• Task objective: Please report the number of lines in the entries below that contain "none", with nothing added.

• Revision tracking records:
>>>

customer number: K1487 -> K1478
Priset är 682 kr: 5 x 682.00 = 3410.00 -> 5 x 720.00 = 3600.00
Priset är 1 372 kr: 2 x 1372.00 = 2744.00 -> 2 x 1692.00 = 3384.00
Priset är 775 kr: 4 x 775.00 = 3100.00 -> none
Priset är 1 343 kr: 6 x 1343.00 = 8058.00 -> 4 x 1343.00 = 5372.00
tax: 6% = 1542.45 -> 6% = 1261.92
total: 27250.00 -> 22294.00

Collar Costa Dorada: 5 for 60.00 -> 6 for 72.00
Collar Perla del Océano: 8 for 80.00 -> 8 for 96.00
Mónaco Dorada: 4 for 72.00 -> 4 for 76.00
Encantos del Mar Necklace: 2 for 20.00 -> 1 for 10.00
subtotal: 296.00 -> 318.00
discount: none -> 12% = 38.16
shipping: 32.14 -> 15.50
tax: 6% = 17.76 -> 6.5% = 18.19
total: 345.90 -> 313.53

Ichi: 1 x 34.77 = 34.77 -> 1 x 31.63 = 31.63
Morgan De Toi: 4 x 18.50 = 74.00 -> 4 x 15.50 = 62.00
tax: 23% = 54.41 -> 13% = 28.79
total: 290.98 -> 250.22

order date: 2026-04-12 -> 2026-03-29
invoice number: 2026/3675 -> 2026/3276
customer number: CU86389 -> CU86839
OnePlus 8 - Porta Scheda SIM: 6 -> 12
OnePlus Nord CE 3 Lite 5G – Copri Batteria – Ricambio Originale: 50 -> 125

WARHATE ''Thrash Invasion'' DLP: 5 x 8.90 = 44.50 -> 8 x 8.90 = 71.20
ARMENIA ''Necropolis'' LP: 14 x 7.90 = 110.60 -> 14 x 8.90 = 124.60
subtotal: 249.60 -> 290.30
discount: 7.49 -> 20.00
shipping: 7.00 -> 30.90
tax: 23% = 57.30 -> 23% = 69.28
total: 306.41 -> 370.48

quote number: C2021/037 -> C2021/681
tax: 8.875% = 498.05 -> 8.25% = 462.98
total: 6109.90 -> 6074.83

<<<

• Solved exercise: 2